Re: [Python-ideas] Bad programming style in decorators?

3 Jan 2016

      On 3 January 2016 at 04:56, Andrew Barnert via Python-ideas
 wrote:
...
On Jan 2, 2016, at 10:14, u8y7541 The Awesome Person  wrote:
...
In most decorator tutorials, it's taught using functions inside functions. Isn't this inefficient because every time the decorator is called, you're redefining the function, which takes up much more memory?
No.
First, most decorators are only called once. For example:
@lru_cache(maxsize=None)
    def fib(n)
        if n < 2:
            return n
        return fib(n-1) + fib(n-2)
The lru_cache function gets called once, and creates and returns a decorator function. That decorator function is passed fib, and creates and returns a wrapper function.

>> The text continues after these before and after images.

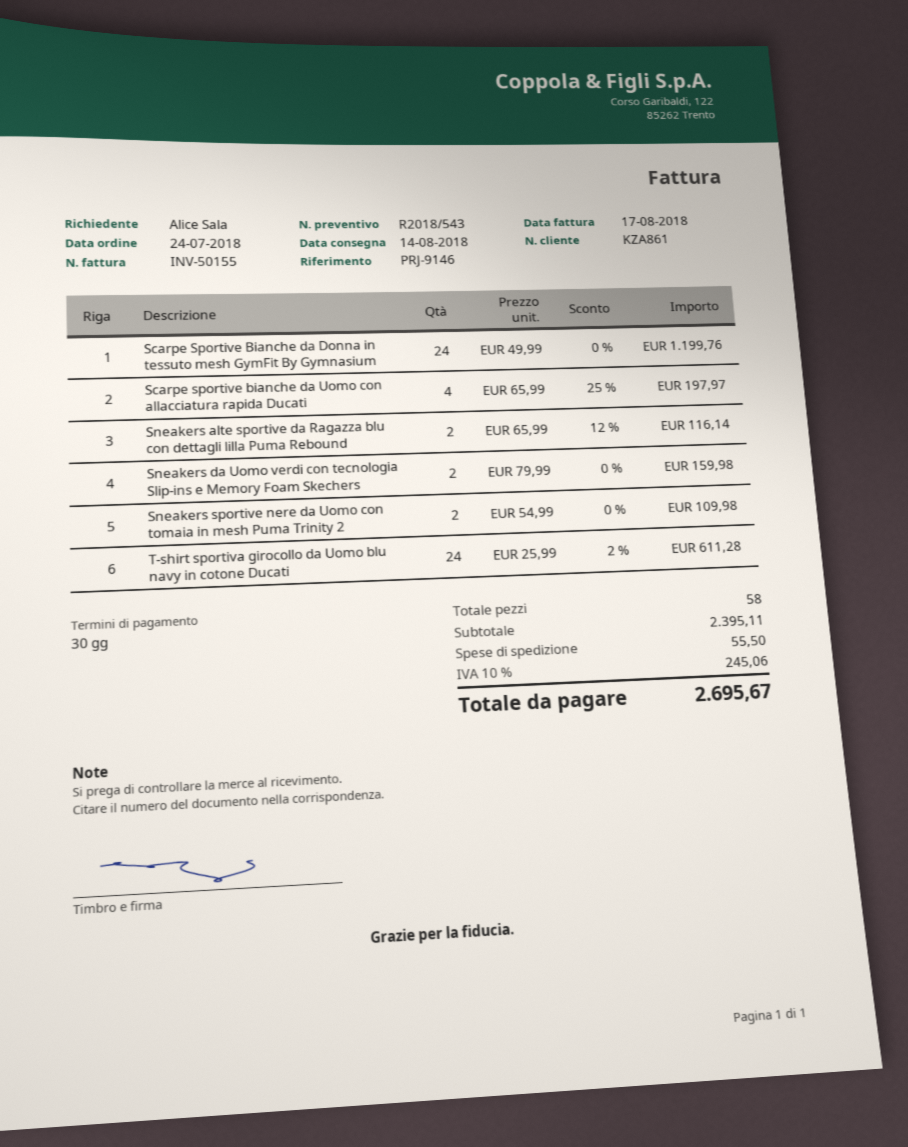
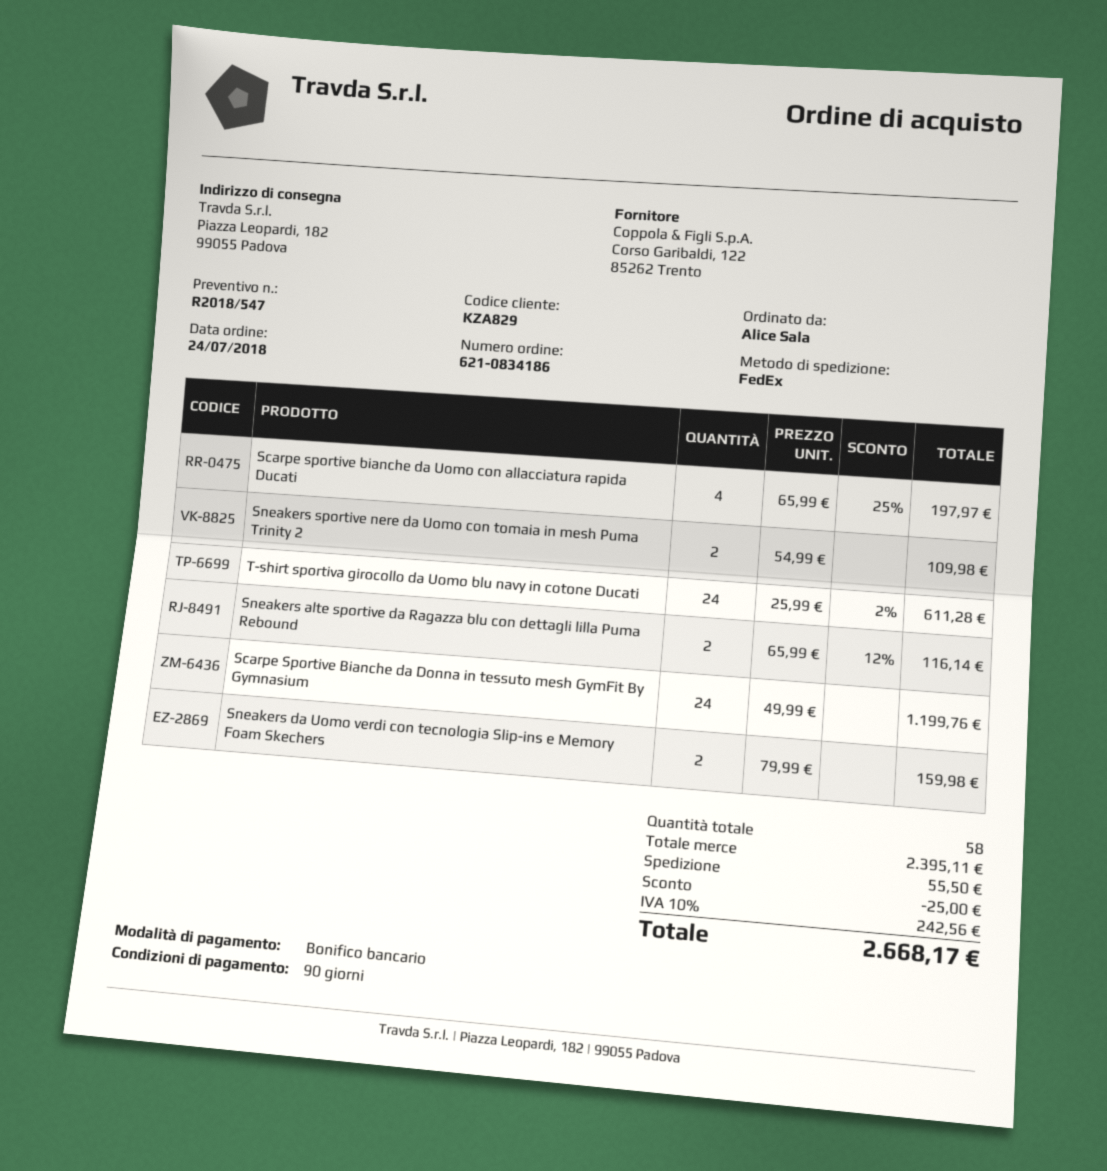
quote number: R2018/543 -> R2018/547
payment terms: 30 days -> 90 days
customer number: KZA861 -> KZA829
discount: none -> 25.00
tax: 10% = 245.06 -> 10% = 242.56
total: 2695.67 -> 2668.17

That wrapper function is what gets stored in the globals as fib. It may then get called a zillion times, but it doesn't create or call any new function.
So, why should you care whether lru_cache is implemented with a function or a class? You're talking about a difference of a few dozen bytes, once in the entire lifetime of your program.
We need to make a slight terminology clarification here, as the answer
to Surya's question changes depend on whether we're talking about
implementing wrapper functions inside decorators (like the
"_lru_cache_wrapper" that lru_cache wraps around the passed in
callable), or about implementing decorators inside decorator factories
(like the transient "decorating_function" that lru_cache uses to apply
the wrapper to the function being defined). Most of the time that
distinction isn't important, so folks use the more informal approach
of using "decorator" to refer to both decorators and decorator
factories, but this is a situation where the difference matters.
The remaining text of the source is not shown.